Black Lion Audio Auteur Goes Unplugged, But Not Literally
Trying to suss out the Black Lion Audio Auteur mic pre's limitations -- if it has any -- Owen put his hands on the steel, and let the golden age of acoustic guitar tracking begin. We've already heard this stellar preamp on vocals and electric guitar, so we can only expect it to shine on acoustic guitar as well. Or can we? You'll just have to watch the video and decide for yourself!
MATT NEWPORT: Hi. I'm Matt Newport. I run Black Lion Audio, and we're here to talk a little bit about our new preamp, the Auteur. This is a fully balanced design.

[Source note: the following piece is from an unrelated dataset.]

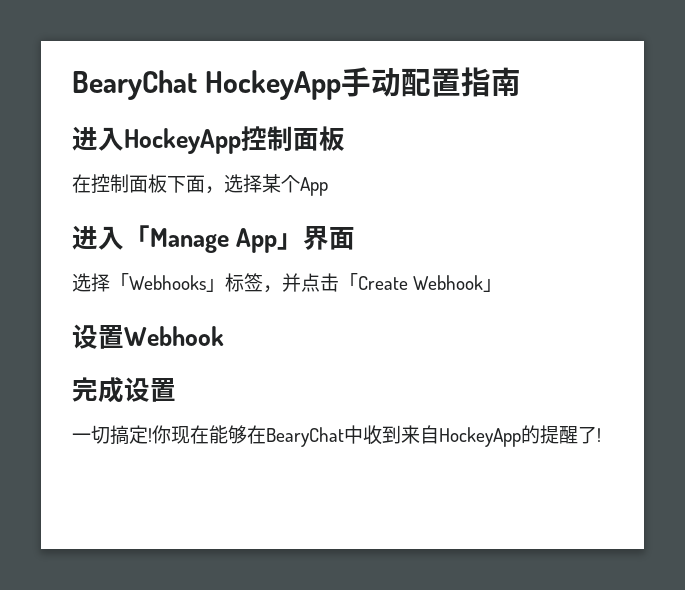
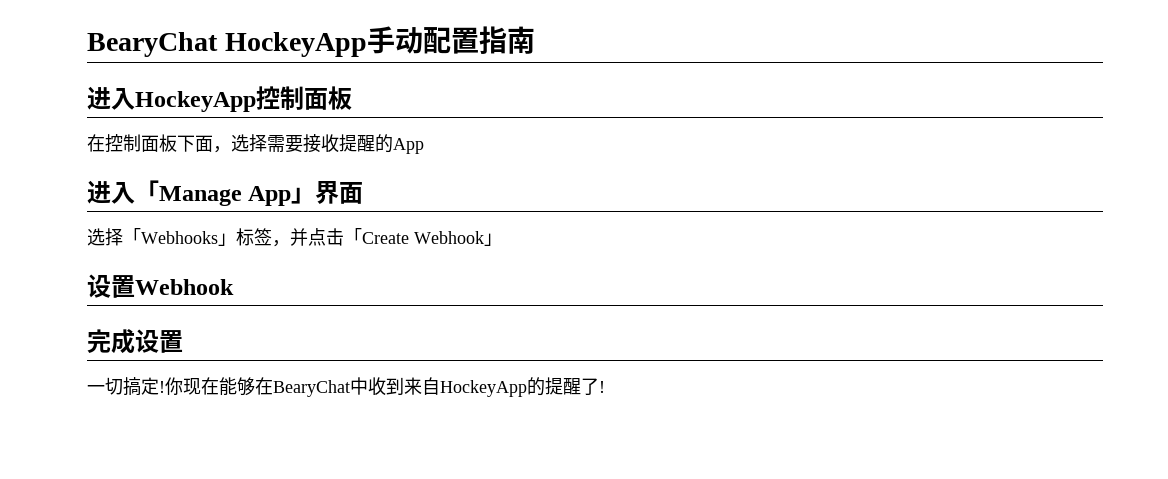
- 在控制面板下面，选择某个App
+ 在控制面板下面，选择需要接收提醒的App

Here we are again, tracking some acoustic guitar. AKG 414 through the Auteur.
[OWEN O'MALLEY PLAYING ACOUSTIC GUITAR THROUGH THE AUTEUR MIC PRE]
MATT NEWPORT: Really a lot of the same things that we hear with the electric guitar. Nice open mid range, real velvety quality to the upper mids, nice clean top, a lot of nice articulation because the front end is really fast on this, but then, you know, transformer, a lot of nice girth to the low end, to the low mids, so. I really should give you the kind of track that either can stand very well on it's own or will fit nicely into a mix without a lot of processing.
[OWEN O'MALLEY PLAYING ACOUSTIC GUITAR THROUGH THE AUTEUR MIC PRE]
MATT NEWPORT: What we did with this was we actually copied off of a fairly famous circuit which is now as the Cohen double balanced circuit. It served as the basis for mic preamps that SSL installed in some of their consoles, that AMEK installed in certain consoles. The principle behind it is that you have dual amplifiers, one to handle each side of the balanced signal. You get more headroom, better noise reduction, better distortion, performance. It's just an all-around better circuit.
The cool thing is that it's not that actually expensive to make.